** Task brief **
Within the entries below, the lines from the one with "customer number: CU32454 -> CU32434" through the one with "Content 15,55 Gramm: 1" are to be set down exactly, both ends kept.

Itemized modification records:
####################
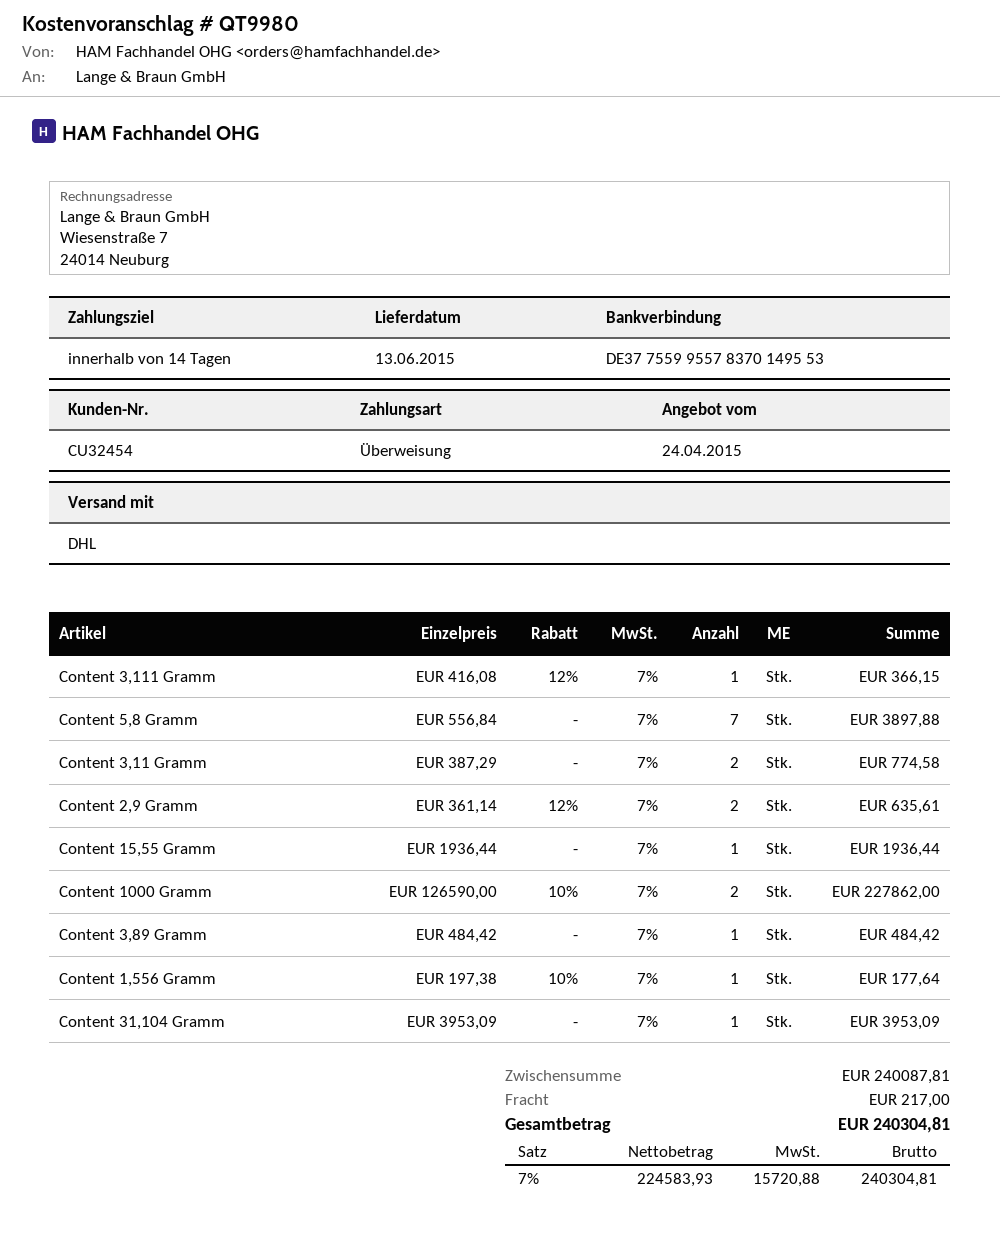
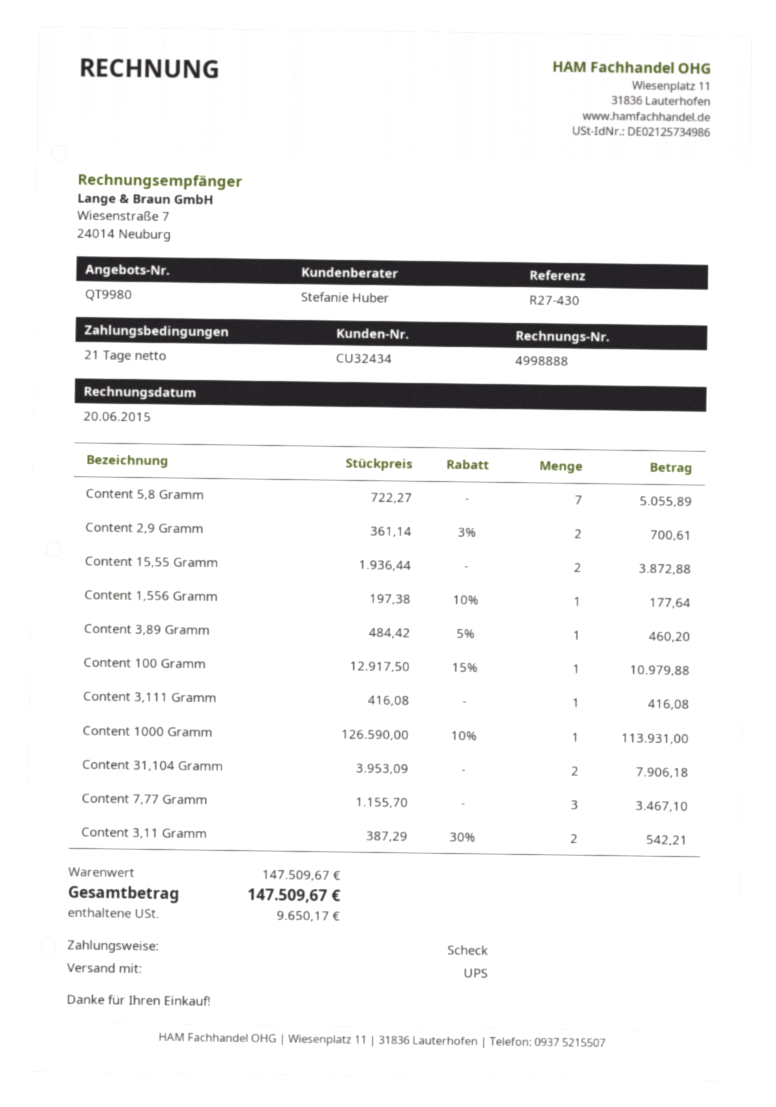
payment terms: 14 days -> 21 days
customer number: CU32454 -> CU32434
payment method: bank transfer -> cheque
shipping method: DHL -> UPS
Content 3,111 Gramm: 1 x 416.08 - 12% = 366.15 -> 1 x 416.08 = 416.08
Content 5,8 Gramm: 7 x 556.84 = 3897.88 -> 7 x 722.27 = 5055.89
Content 3,11 Gramm: 2 x 387.29 = 774.58 -> 2 x 387.29 - 30% = 542.21
Content 2,9 Gramm: 2 x 361.14 - 12% = 635.61 -> 2 x 361.14 - 3% = 700.61
Content 15,55 Gramm: 1 x 1936.44 = 1936.44 -> 2 x 1936.44 = 3872.88
Content 1000 Gramm: 2 x 126590.00 - 10% = 227862.00 -> 1 x 126590.00 - 10% = 113931.00
Content 3,89 Gramm: 1 x 484.42 = 484.42 -> 1 x 484.42 - 5% = 460.20
Content 31,104 Gramm: 1 x 3953.09 = 3953.09 -> 2 x 3953.09 = 7906.18
Content 100 Gramm: none -> 1 x 12917.50 - 15% = 10979.88
Content 7,77 Gramm: none -> 3 x 1155.70 = 3467.10
subtotal: 240087.81 -> 147509.67
shipping: 217.00 -> none
tax: 15720.88 -> 9650.17
total: 240304.81 -> 147509.67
####################
** Exercise answer **
customer number: CU32454 -> CU32434
payment method: bank transfer -> cheque
shipping method: DHL -> UPS
Content 3,111 Gramm: 1 x 416.08 - 12% = 366.15 -> 1 x 416.08 = 416.08
Content 5,8 Gramm: 7 x 556.84 = 3897.88 -> 7 x 722.27 = 5055.89
Content 3,11 Gramm: 2 x 387.29 = 774.58 -> 2 x 387.29 - 30% = 542.21
Content 2,9 Gramm: 2 x 361.14 - 12% = 635.61 -> 2 x 361.14 - 3% = 700.61
Content 15,55 Gramm: 1 x 1936.44 = 1936.44 -> 2 x 1936.44 = 3872.88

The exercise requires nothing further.